The fine art of sky writing
Is it a magazine or just a freebie? Russell Hotten buckles up to read through publications on offer at 36,000ft
Monday 25 April 2005
The world's biggest airline carries 130 million passengers a year. Shame, then, that this captive audience is not offered a more inspiring read. Seems to be aimed at business travellers, but there's a sparky piece on poker and the magazine isn't dominated by articles plugging holiday destinations.
Producing a dual-language magazine is not easy, but this is messy. The layout makes it difficult to navigate your way through some of the items. Woefully short features on Johnny Depp and Christopher Lee. As for the chairman's introduction: thanks, but I already know that technology is important for aviation.
Has the look and feel (and smell) of a heavyweight glossy magazine, including those endless pages of adverts. More generalist than many of its rivals. Has regular columnists, in this issue writing about "psychopaths" in the office and computing. Plenty of other non-travel items, including an interview with Susan Sarandon.
A good inflight magazine should improve your mood, not just pass the time. Msafiri struggles to do either. Putting a picture of a zebra on the cover is hardly original, especially when the inside pages have some striking photography. The first 53 pages are dominated by puff pieces for Kenya Airways and irrelevant news items.

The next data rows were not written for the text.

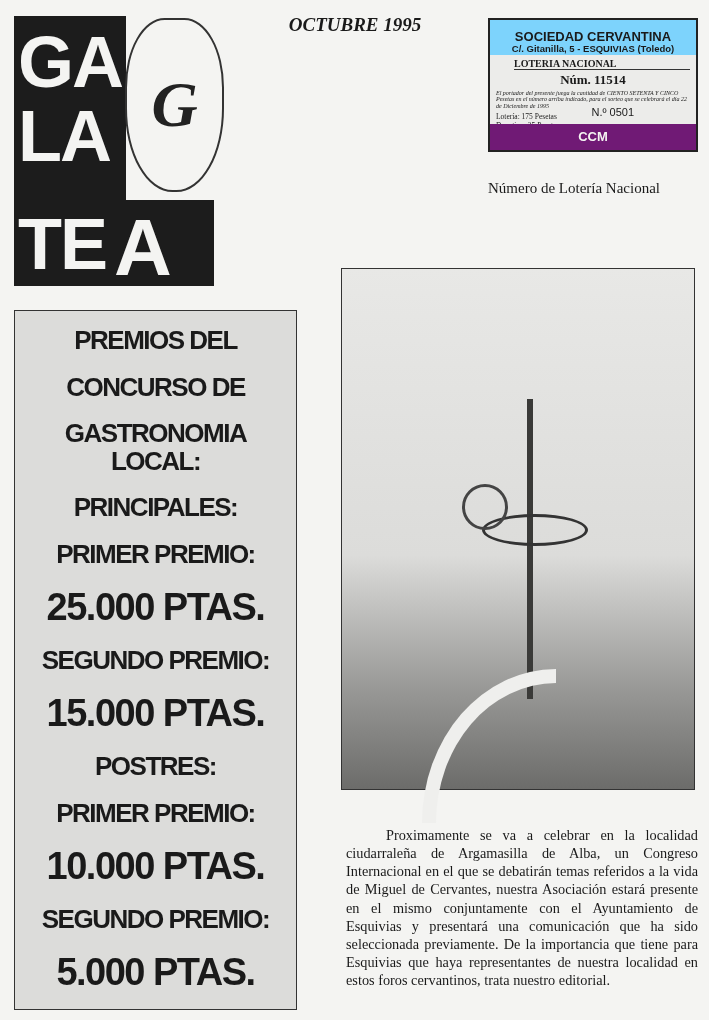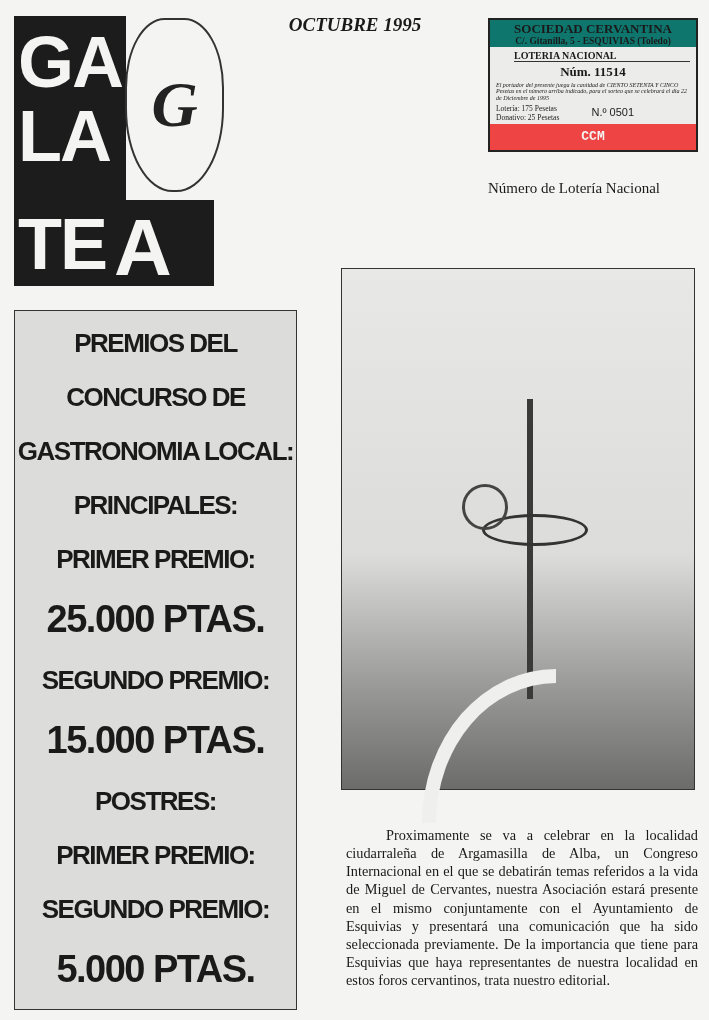--- a/index.html
+++ b/index.html
@@ -35,8 +35,8 @@
     border: 2px solid #222; background: #ececea;
   }
   .ticket-head {
-    background: #0f766e; text-align: center; font-family: Liberation Serif, serif;
-    font-weight: 700; font-size: 13px; line-height: 1.1; padding-top: 2px;
+    background: #7dd3fc; text-align: center; font-family: Liberation Sans, sans-serif;
+    font-weight: 700; font-size: 13px; line-height: 1.1; padding-top: 10px;
   }
   .ticket-sub { font-size: 9.5px; font-weight: 700; }
   .ticket-lot { margin: 3px 6px 0 24px; font-size: 10px; font-weight: 700; border-bottom: 1px solid #333; }

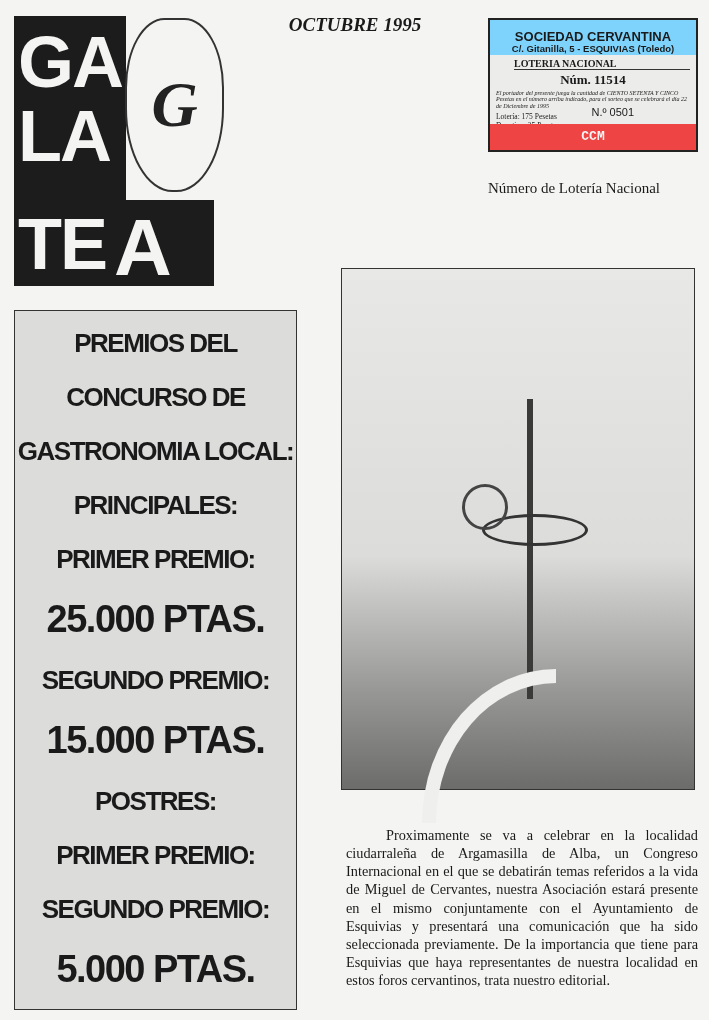--- a/index.html
+++ b/index.html
@@ -45,8 +45,8 @@
   .ticket-rows { font-size: 7.5px; margin-left: 6px; line-height: 1.2; }
   .ticket-serial { position: absolute; right: 62px; top: 86px; font-size: 11px; font-family: "Liberation Sans", sans-serif; }
   .ticket-band {
-    position: absolute; left: 0; right: 0; bottom: 0; height: 26px; background: #ef4444;
-    color: #f4f4f2; text-align: center; font-family: Liberation Mono, monospace;
+    position: absolute; left: 0; right: 0; bottom: 0; height: 26px; background: #701a75;
+    color: #f4f4f2; text-align: center; font-family: Liberation Sans, sans-serif;
     font-weight: 700; font-size: 13px; line-height: 26px;
   }
   .ticket-caption { position: absolute; left: 488px; top: 180px; width: 206px; text-align: left; font-size: 15px; }

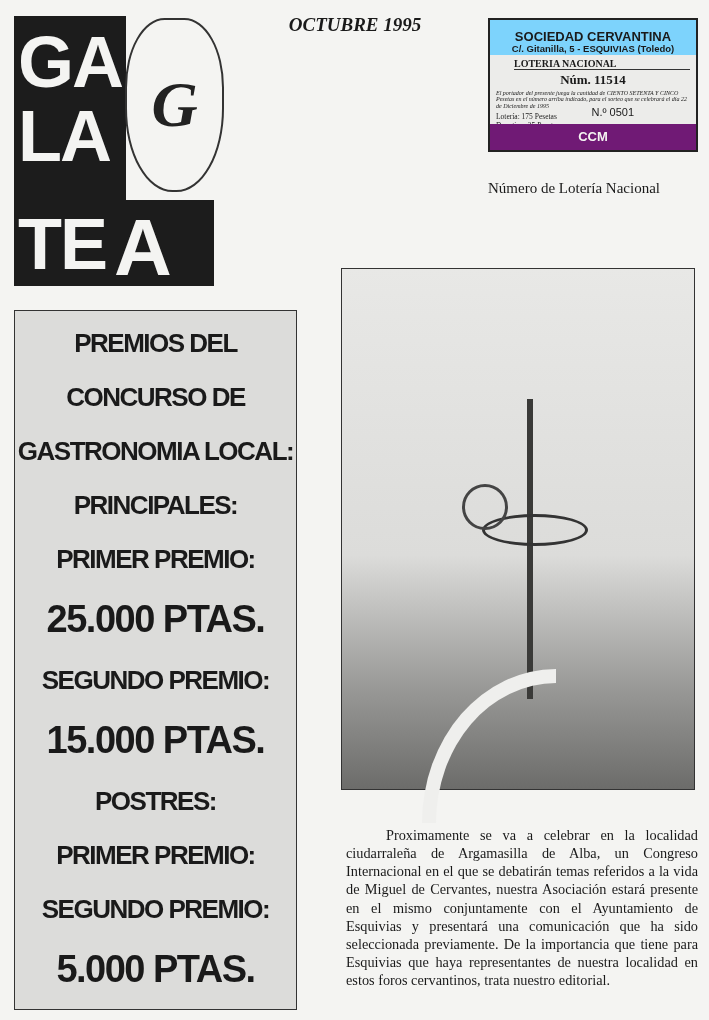--- a/index.html
+++ b/index.html
@@ -54,7 +54,7 @@
     position: absolute; left: 14px; top: 310px; width: 283px; height: 700px;
     border: 1px solid #333; background: #dcdcda;
     text-align: center; font-family: "Liberation Sans", sans-serif; font-weight: 700;
-    display: flex; flex-direction: column; justify-content: space-around; padding: 6px 0;
+    display: flex; flex-direction: column; justify-content: space-around; padding: 6px 6px;
     box-sizing: border-box; letter-spacing: -1.5px; transform-origin: top;
   }
   .prize-panel .line { font-stretch: condensed; line-height: 1.05; }

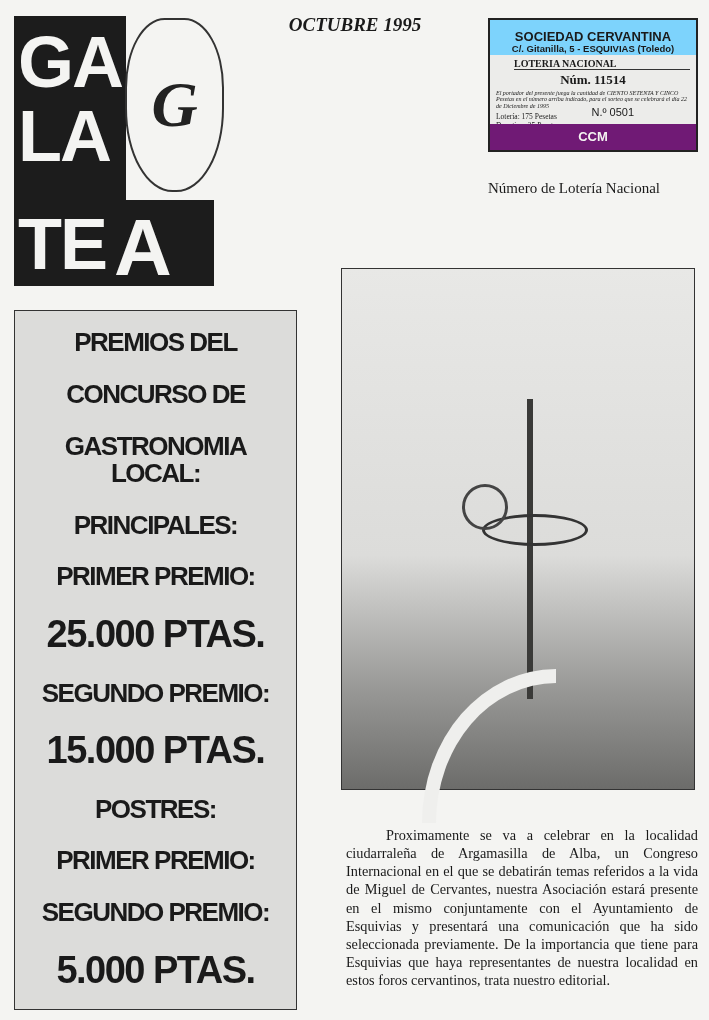--- a/index.html
+++ b/index.html
@@ -127,6 +127,7 @@
   <div class="line l-lg">15.000 PTAS.</div>
   <div class="line l-md">POSTRES:</div>
   <div class="line l-md">PRIMER PREMIO:</div>
+  <div class="line l-lg">10.000 PTAS.</div>
   <div class="line l-md">SEGUNDO PREMIO:</div>
   <div class="line l-lg">5.000 PTAS.</div>
 </div>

A stylish mix of features, fashion and photography. Unlike many rivals, High Life publishes lengthy articles. In this issue chef Antonio Carluccio makes a foodie tour of Turin, and there's a reprise of the Britpop revolution. The only pure holiday feature is about lesser known islands around the Mediterranean.
A surprise hit. No section on boys' toys. No fashion shoot. No introduction from the airline's chairman. And only 10 adverts in 178 pages. But stuffed full of great photography. Kicks off with a "what's on in Korea" section, and the next third is in English. If the paper quality was better, it would not look out of place on your coffee table.
Cheap and cheerful mag aimed at the young and trendy. But surely not all easyJet's passengers are teenagers with short attention spans. There's a readable interview with Moby, and an original feature on Dutch fashion. But an article on golfers is wasted space. The regularly updated city guides are a good reference aid.
The unoriginal title says it all. Whereas other mags have gadgets sections promoting computing or music equipment, Continental's page includes a hedge trimmer. The dreary front cover trumpets a major feature about Dell Computers. But the article is short, and leaves an impression that this magazine is about just filling space.
Unlike anything else on the market, but available only in upper class. The award-winning Carlos is a booklet printed on a sort of expensive writing paper, and oozes quality. Cartoons to browse and amuse, plus good writing. Carlos publishes short stories, which, frankly, should be an ingredient of every good inflight magazine.
Inflight journals should enhance an airline's image, and based on this one Adria Airways must be a quality outfit. Adria is printed on rich satin paper, with a crisp modern design. A quarterly publication, it knows the value of good photography. But a lack of picture captions is slightly irritating.
How predictable: a cover feature on huskies. But this is a great read, written by an expert in the field. Alaska Airlines prints long articles that can properly explore the subject matter. Strong on "great outdoors" articles. It has a simple layout and user-friendly typeface, but some articles are just squeezed in among the adverts.
Just relaunched so may need a few issues to bed down. A clean and modern design using plenty of white space, but with the sort of front cover you've seen in dozens of newsagents' shelves. This issue is an India special marking bmi's launch of services there, so you never forget it's an inflight mag.